The Thing About Cancer Is That It's Complicated

Healthy eating and living are beneficial for all health conditions. It may reduce the risk of getting cancer, but it does not prevent it.
Open Image Modal
asiseeit/ Getty Images

Heaven knows, there cannot be too many instances of drumming up awareness and support for cancer prevention and research. However, we must be careful not to relay the message that all cancer types can be influenced by environment and lifestyle.

In the blog post, The Rights Assigned to Every Person Are Important in the Battle against Cancer one appreciates the sincere attempt at highlighting that our government should make healthy food affordable to all and ensure a healthy environment. Food deserts are a reality and the frustration about disease that is preventable when healthy food is reasonably priced for those living in poverty, is completely understandable.

Cancer in whatever form is complex and insidious. However well intended, one must guard against misinformation and oversimplification.

A healthy diet, sufficient water, moderate physical activity and an overall healthy lifestyle is conducive to the prevention of all lifestyle diseases and should thus be encouraged. Obesity may increase the risk of some cancers, but the absence of obesity does not prevent cancer.

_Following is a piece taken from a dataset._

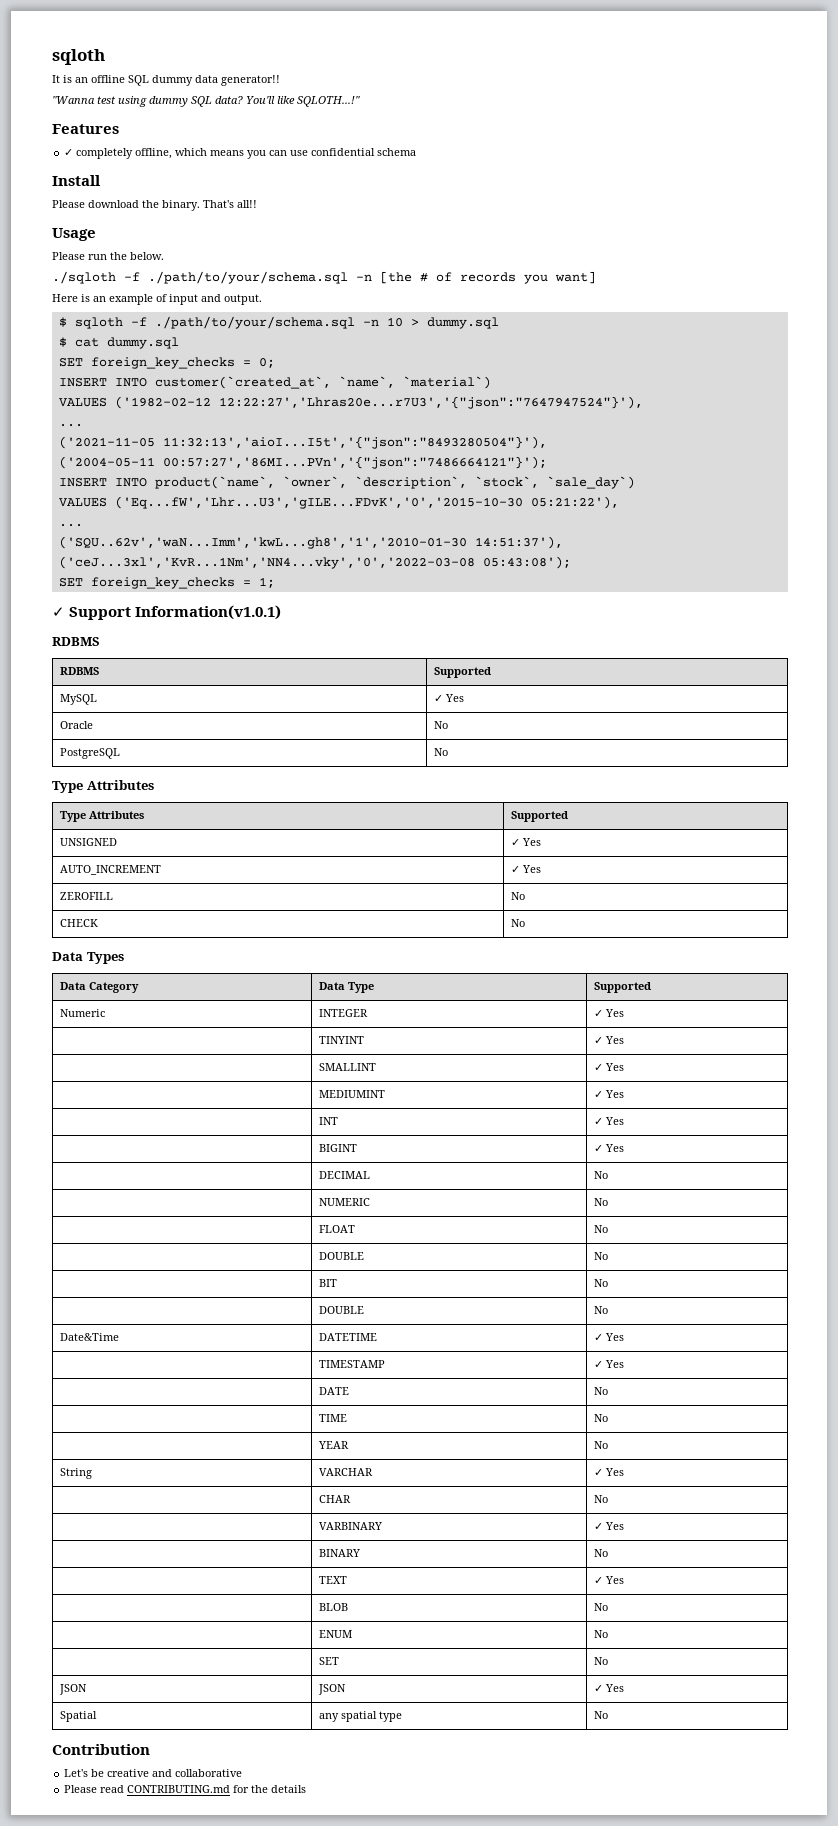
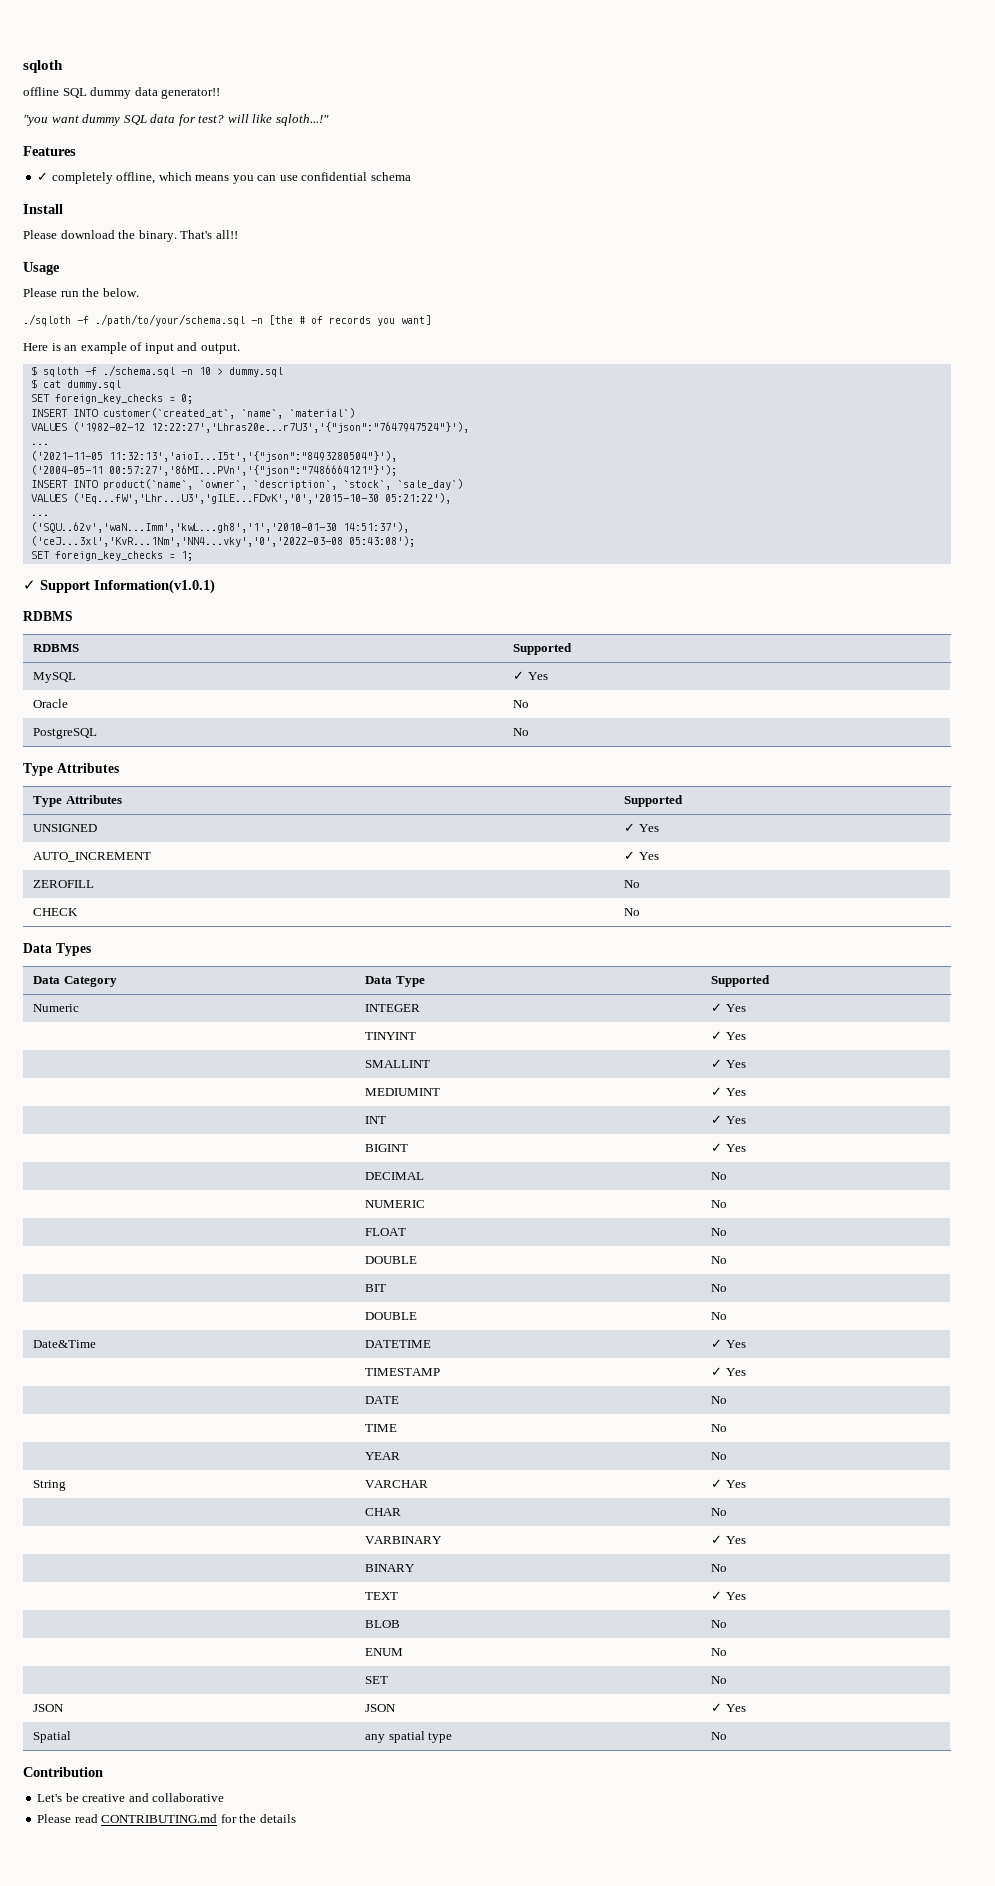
[52,75,88,83] It is an -> (63, 66) none
[52,96,360,107] "Wanna test using dummy SQL data? You'll like SQLOTH...!" -> [23,114,329,126] "you want dummy SQL data for test? will like sqloth...!"
[154,316,355,329] ./path/to/your/schema.sql -> [102,365,175,377] ./schema.sql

The National Cancer Institute found that "... studies of human populations have not yet shown definitively that any dietary component causes or protects against cancer."

Rather than leaving those readers who battled cancer feeling as if their cancer could have been prevented had they simply followed a healthier lifestyle, we should focus on ensuring that as a society we encourage screening for cancers that are treatable when detected early. We should insist on policies that force all medical aids to pay for not only annual mammograms, pap smears or prostate-specific antigen (PSA) for prostate cancer screening, but also for colonoscopies that successfully detect the silent killer, colon cancer. Annual check-ups that go beyond blood pressure, glucose and cholesterol screening have to be a must for all.

The state and medical aids must ensure that once a treatment such as chemotherapy is embarked on, no week is skipped because the session was not paid for. Medical providers must be able to negotiate with pharmaceutical companies for reductions on chemotherapy and post-chemo medication. Human dignity and thus human rights are infringed when cancer survival rates depend on the bank balance of those affected. Studies have shown that poverty does affect the cancer survival rate.

It is an oversimplification to believe that diet and lifestyle prevent cancer. The fact is, healthy eating and living are beneficial for all health conditions. It may reduce the risk of getting cancer, but it does not prevent it.

Even well-educated, non-smoking, healthy-living, non-obese, active, organic-eating, no-hormone-swallowing teetotallers, fanatical about annual check-ups end up with cancer. Trust me, I should know.